Revision tracking records:

━━━━━━━━━━

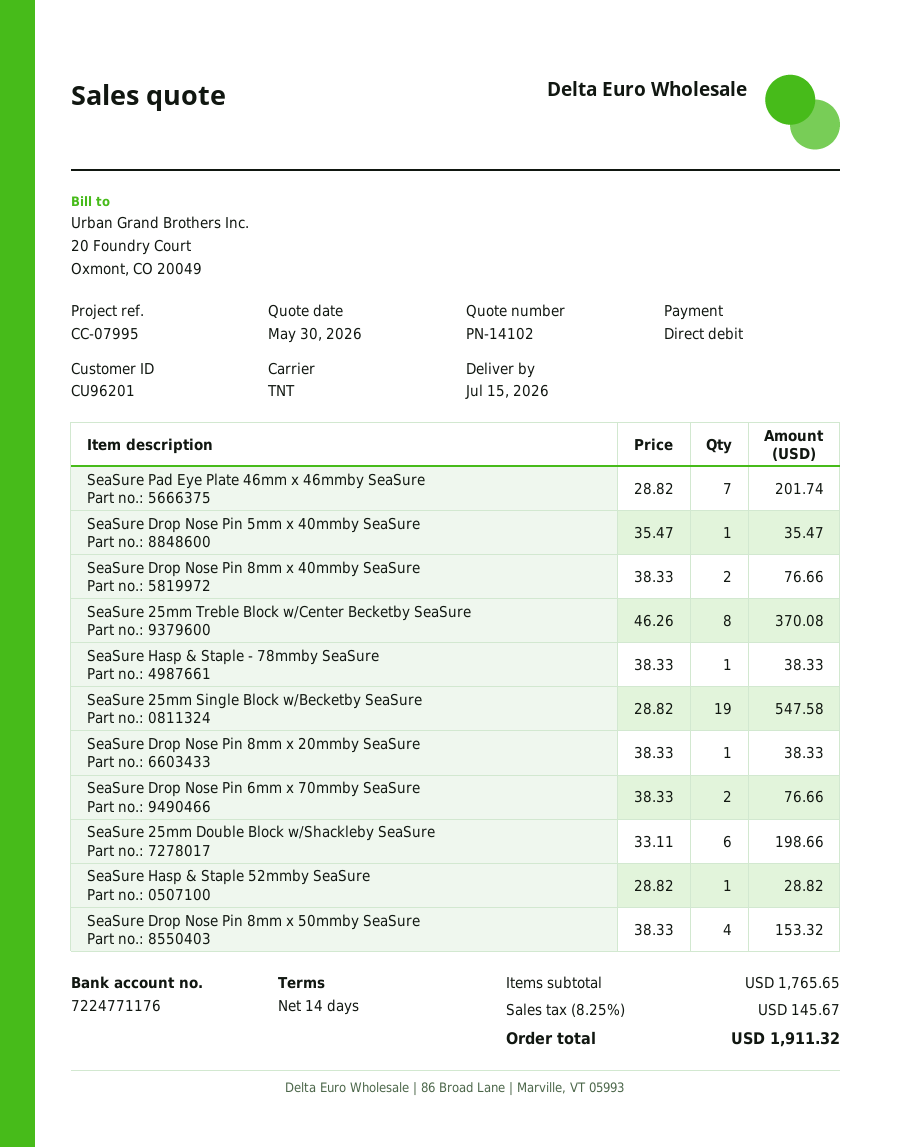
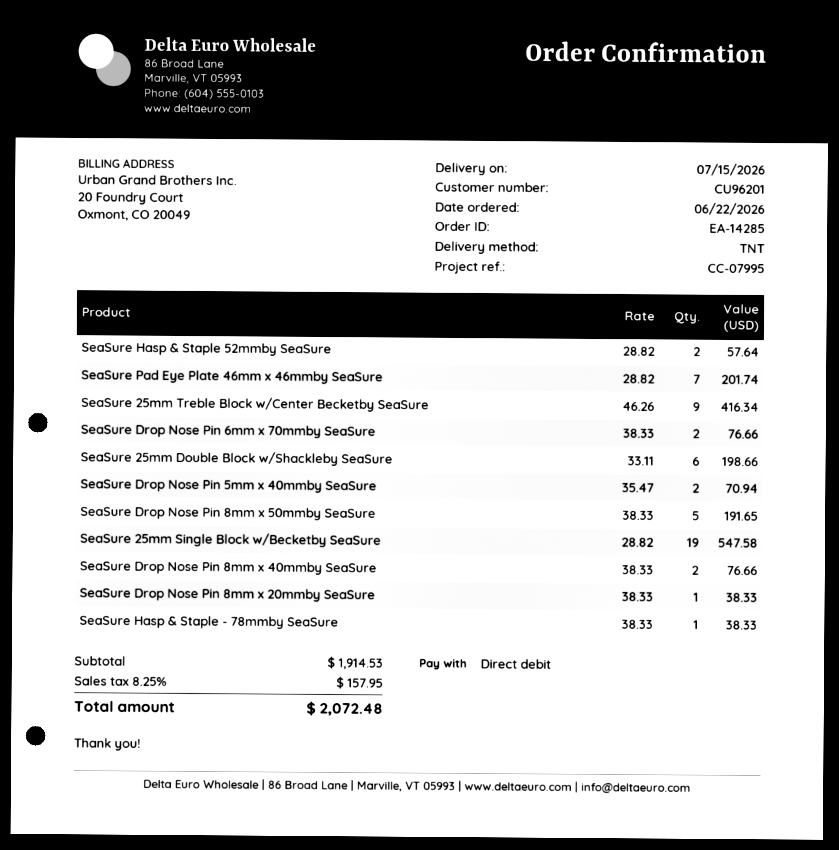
SeaSure Drop Nose Pin 5mm x 40mmby SeaSure: 1 x 35.47 = 35.47 -> 2 x 35.47 = 70.94
SeaSure 25mm Treble Block w/Center Becketby SeaSure: 8 x 46.26 = 370.08 -> 9 x 46.26 = 416.34
SeaSure Hasp & Staple 52mmby SeaSure: 1 x 28.82 = 28.82 -> 2 x 28.82 = 57.64
SeaSure Drop Nose Pin 8mm x 50mmby SeaSure: 4 x 38.33 = 153.32 -> 5 x 38.33 = 191.65
subtotal: 1765.65 -> 1914.53
tax: 8.25% = 145.67 -> 8.25% = 157.95
total: 1911.32 -> 2072.48

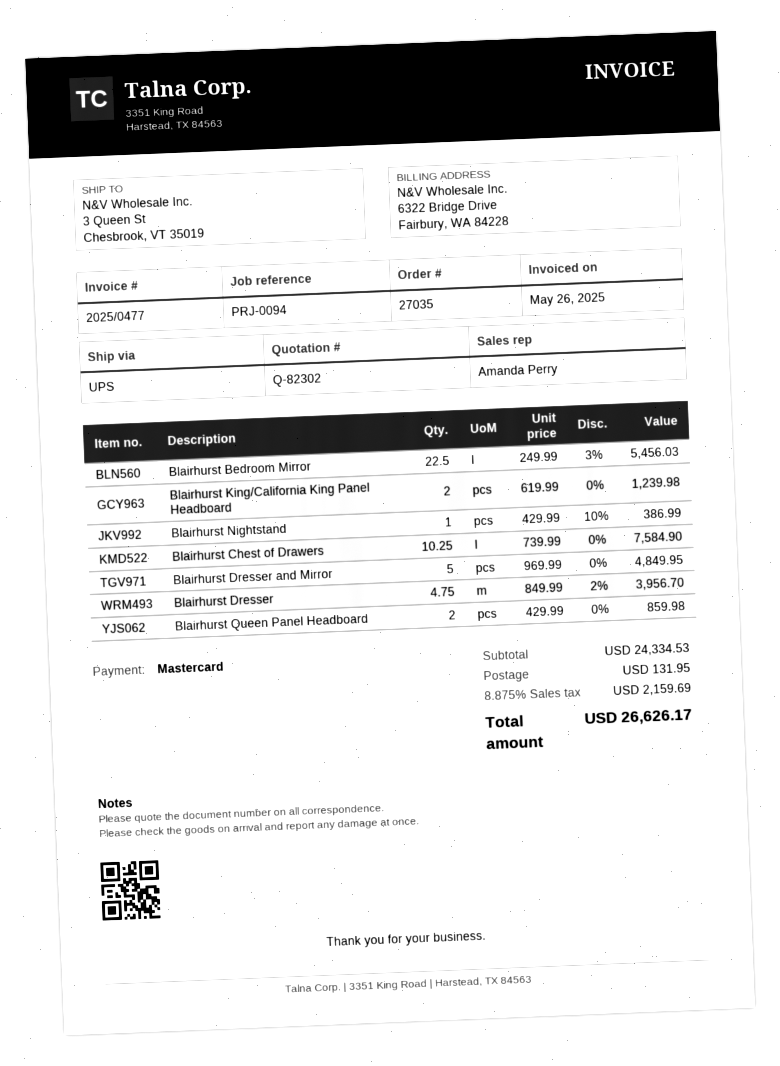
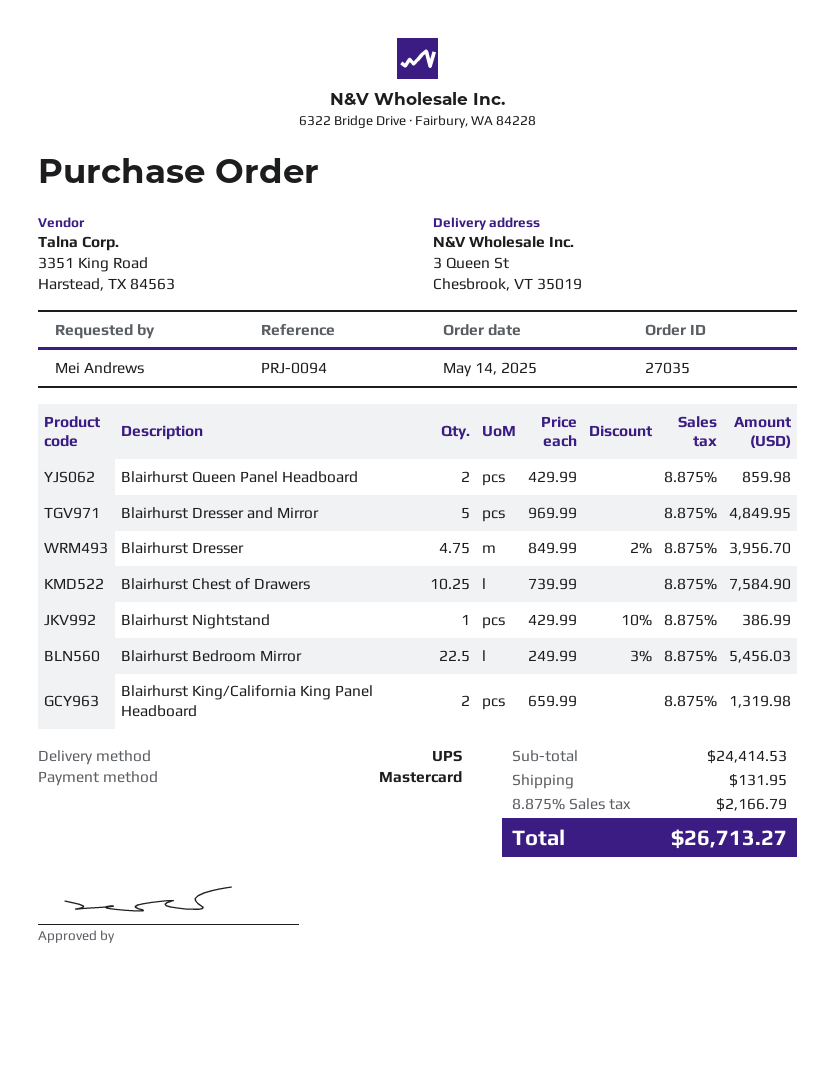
Blairhurst King/California King Panel Headboard: 2 x 619.99 = 1239.98 -> 2 x 659.99 = 1319.98
subtotal: 24334.53 -> 24414.53
tax: 8.875% = 2159.69 -> 8.875% = 2166.79
total: 26626.17 -> 26713.27

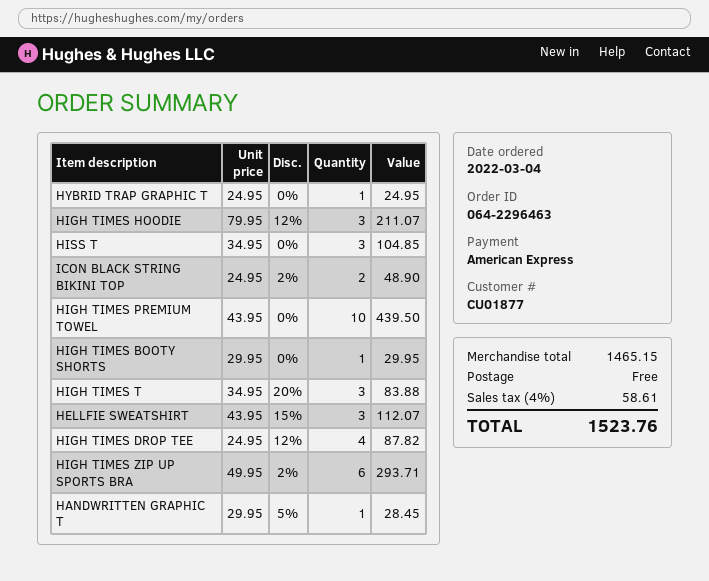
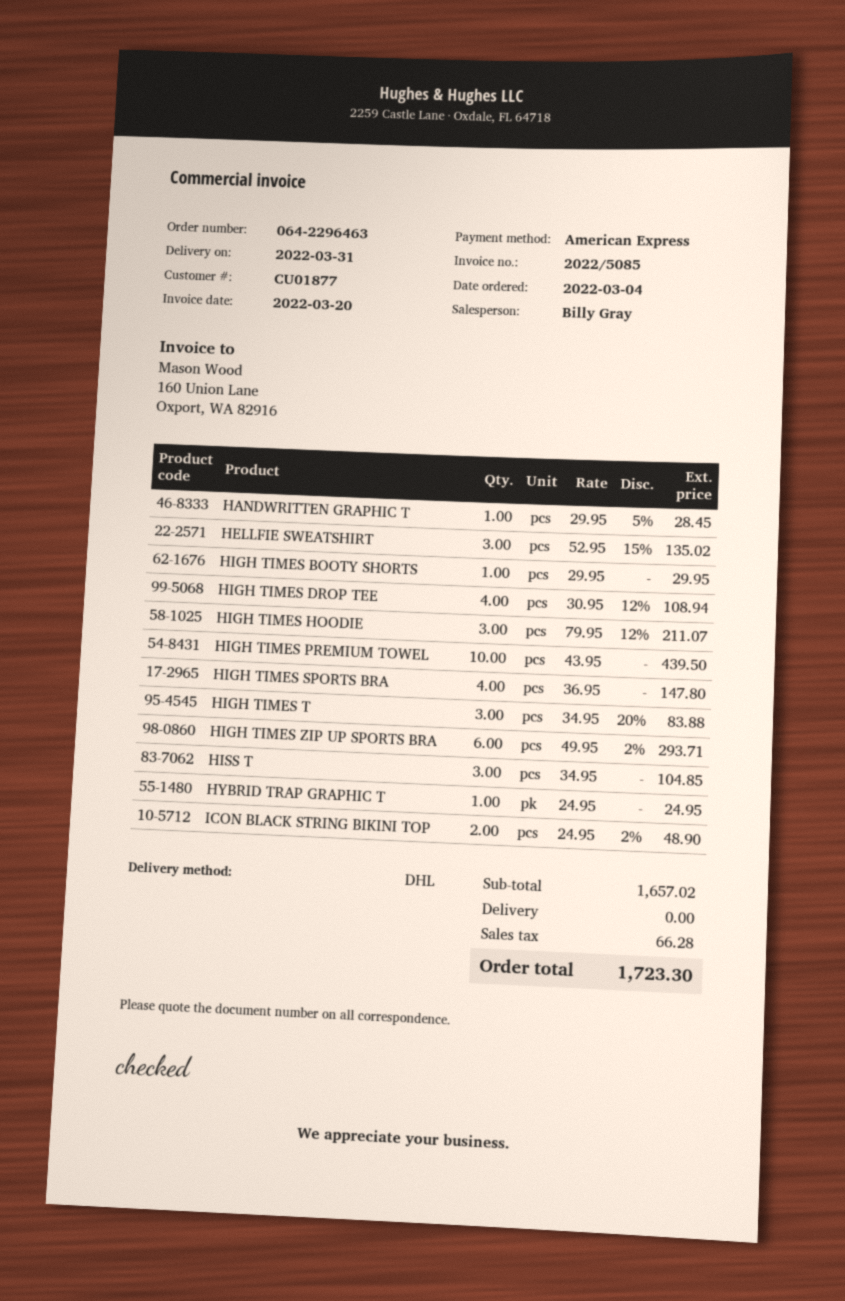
HELLFIE SWEATSHIRT: 3 x 43.95 - 15% = 112.07 -> 3 x 52.95 - 15% = 135.02
HIGH TIMES DROP TEE: 4 x 24.95 - 12% = 87.82 -> 4 x 30.95 - 12% = 108.94
HIGH TIMES SPORTS BRA: none -> 4 x 36.95 = 147.80
subtotal: 1465.15 -> 1657.02
tax: 58.61 -> 66.28
total: 1523.76 -> 1723.30

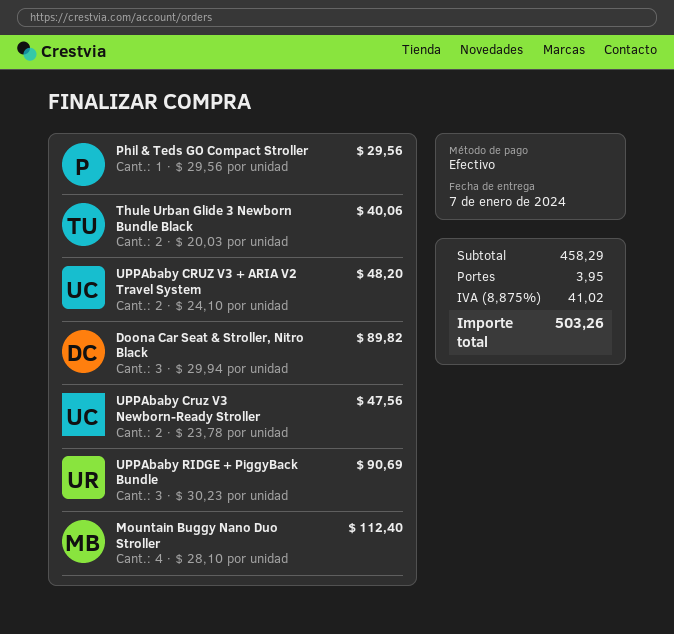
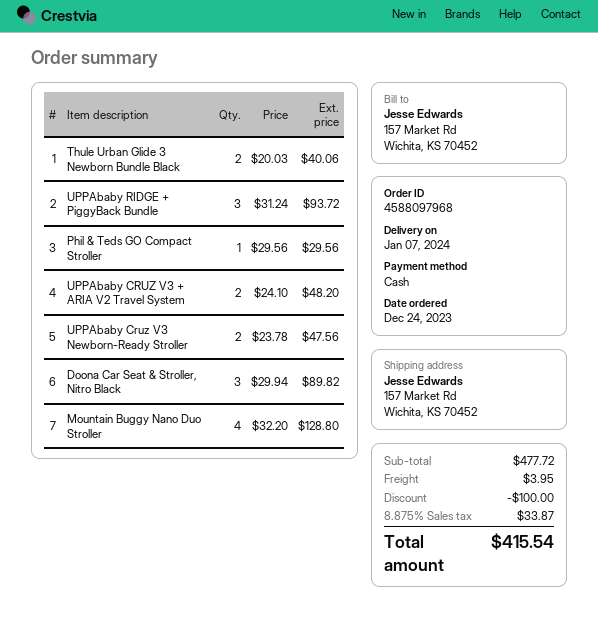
UPPAbaby RIDGE + PiggyBack Bundle: 3 x 30.23 = 90.69 -> 3 x 31.24 = 93.72
Mountain Buggy Nano Duo Stroller: 4 x 28.10 = 112.40 -> 4 x 32.20 = 128.80
subtotal: 458.29 -> 477.72
discount: none -> 100.00
tax: 8.875% = 41.02 -> 8.875% = 33.87
total: 503.26 -> 415.54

━━━━━━━━━━

# Work instructions:
Could you set down exactly the lines above, from the one containing "UPPAbaby RIDGE +" through the last, including both and nothing else?

# Response to this exercise:
UPPAbaby RIDGE + PiggyBack Bundle: 3 x 30.23 = 90.69 -> 3 x 31.24 = 93.72
Mountain Buggy Nano Duo Stroller: 4 x 28.10 = 112.40 -> 4 x 32.20 = 128.80
subtotal: 458.29 -> 477.72
discount: none -> 100.00
tax: 8.875% = 41.02 -> 8.875% = 33.87
total: 503.26 -> 415.54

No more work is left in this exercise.